120 HOURS BEFORE THE SHOOT. (THURSDAY A.M.)

Meetings…meetings…meetings.  This can sometimes be life on the other side of the table for the Client – strategic meetings, production meetings, process meetings, briefing meetings, sometimes even meetings about meetings. As a Client, I am often working on many projects for multiple Channels simultaneously, and that goes not only for promoting shows, but also for promoting the Channel brands.  In this particular meeting, a group of National Geographic Channel Executives (myself included) were discussing the Channel brand and our shows’ characters. One distinct characteristic about the people on our shows are that they are REAL, and they’re legit.  Looking at a show like Life Below Zero, people like Sue Aikens are very real – she lives north of the Arctic Circle year round. Chip and Agnes’ life as hunter/gatherers (also on LBZ) would not be any different if cameras were there or not. On Ultimate Survival Alaska, a competition show where 4 different teams race across some of the harshest terrain on Earth, the teams are made up of some of the most rugged, hardcore men and women around. A former Navy SEAL, former Green Beret, a two-time Iditarod Sled Dog Champion, an Olympic and National Champion Kayaker, lifelong Alaskan outdoor guides, etc, etc. These people are the real deal – and they are on National Geographic.A001_C005_10210XThe unstoppable (and very real) Dallas Seavey, two time Iditarod Sled Dog Race Champion. Still perfecting his arms-crossing technique.

We wanted to create a series of :10-:15 second Channel IDs that could capture what they were all about and remind viewers that only on NGC can they find these real, authentic, rugged adventurers. Easy, right? Oh, well, except that they live in extremely remote locations, off the beaten path, and it would be extremely difficult and costly to go to them to create these spots. We also knew that we had to have the first of these to be done by the first week of November for a big presentation – and it was already October 16th. (At 3pm, to be exact)  How would we even begin to get this done?  This would require A) scripts B) an actual concept C) on-air talent D) production partners E) and time – to produce them.  So we came out from that meeting and I quickly pulled my team together to brainstorm.
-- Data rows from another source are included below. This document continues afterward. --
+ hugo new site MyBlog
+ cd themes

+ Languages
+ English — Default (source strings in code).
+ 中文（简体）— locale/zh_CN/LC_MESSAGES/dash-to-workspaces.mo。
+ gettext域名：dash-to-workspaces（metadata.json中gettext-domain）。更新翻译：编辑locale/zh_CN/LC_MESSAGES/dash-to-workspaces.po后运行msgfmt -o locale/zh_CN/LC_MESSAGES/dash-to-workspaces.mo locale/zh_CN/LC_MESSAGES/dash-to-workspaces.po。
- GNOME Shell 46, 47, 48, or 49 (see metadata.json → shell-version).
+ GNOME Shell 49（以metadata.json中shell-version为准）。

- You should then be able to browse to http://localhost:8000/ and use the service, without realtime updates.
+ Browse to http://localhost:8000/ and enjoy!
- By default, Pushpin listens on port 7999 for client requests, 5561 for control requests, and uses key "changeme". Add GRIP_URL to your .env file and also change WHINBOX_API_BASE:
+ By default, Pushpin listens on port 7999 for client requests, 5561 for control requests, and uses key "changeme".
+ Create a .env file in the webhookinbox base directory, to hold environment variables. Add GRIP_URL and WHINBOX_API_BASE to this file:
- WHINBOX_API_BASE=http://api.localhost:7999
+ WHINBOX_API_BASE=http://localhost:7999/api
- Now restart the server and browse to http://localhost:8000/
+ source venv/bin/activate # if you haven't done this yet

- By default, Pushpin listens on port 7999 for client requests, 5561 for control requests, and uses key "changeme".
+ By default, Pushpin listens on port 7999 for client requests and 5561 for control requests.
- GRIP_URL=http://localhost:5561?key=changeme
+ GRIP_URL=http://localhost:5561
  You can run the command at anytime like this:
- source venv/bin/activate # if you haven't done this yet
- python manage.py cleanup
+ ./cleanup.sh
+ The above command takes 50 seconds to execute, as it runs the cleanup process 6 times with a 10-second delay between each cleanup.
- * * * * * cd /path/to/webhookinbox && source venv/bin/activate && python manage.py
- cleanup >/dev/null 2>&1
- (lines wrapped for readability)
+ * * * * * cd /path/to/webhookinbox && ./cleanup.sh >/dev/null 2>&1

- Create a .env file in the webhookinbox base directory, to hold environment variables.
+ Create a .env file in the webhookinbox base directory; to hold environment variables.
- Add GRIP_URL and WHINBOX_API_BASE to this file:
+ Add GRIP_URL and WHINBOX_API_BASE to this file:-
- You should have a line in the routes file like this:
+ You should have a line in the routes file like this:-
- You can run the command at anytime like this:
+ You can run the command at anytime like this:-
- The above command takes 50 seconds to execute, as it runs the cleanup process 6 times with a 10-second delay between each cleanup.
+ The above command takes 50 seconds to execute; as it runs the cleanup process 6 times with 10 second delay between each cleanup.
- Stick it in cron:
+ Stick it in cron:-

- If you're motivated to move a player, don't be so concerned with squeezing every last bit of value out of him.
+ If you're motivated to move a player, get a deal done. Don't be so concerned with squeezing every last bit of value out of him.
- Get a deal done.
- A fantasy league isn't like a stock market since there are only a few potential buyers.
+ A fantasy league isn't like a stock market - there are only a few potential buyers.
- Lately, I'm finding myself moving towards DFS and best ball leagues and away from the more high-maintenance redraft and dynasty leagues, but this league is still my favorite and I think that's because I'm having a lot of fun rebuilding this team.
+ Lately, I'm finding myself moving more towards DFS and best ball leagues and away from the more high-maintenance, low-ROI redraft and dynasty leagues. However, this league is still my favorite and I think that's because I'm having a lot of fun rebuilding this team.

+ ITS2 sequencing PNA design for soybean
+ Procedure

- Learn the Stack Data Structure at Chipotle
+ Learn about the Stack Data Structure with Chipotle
We immediately realized that we would have 4 of our characters in New York City for a press trip – we had already planned on doing a photo shoot with 3 of them for the upcoming promo campaign for Ultimate Survival Alaska, and Sue from LBZ was going to be there as well. We only had 2 hours with them total for that shoot – but for this new project we were going to need at least 8 hours of shoot time to get what we were going to need. The plan was beginning to hatch – and we were only 30 minutes removed from that initial meeting. But as Brian Everett, my Creative Director of Design said “sometimes the best work comes when you have no time to do it.” I sure hoped that was the case, and the race was on.A001_C005_10210XJared Ogden, former Navy SEAL and “Ultimate Survival Alaska” cast member. Accomplished arms-crosser.

118 HOURS UNTIL THE SHOOT. (THURSDAY P.M.)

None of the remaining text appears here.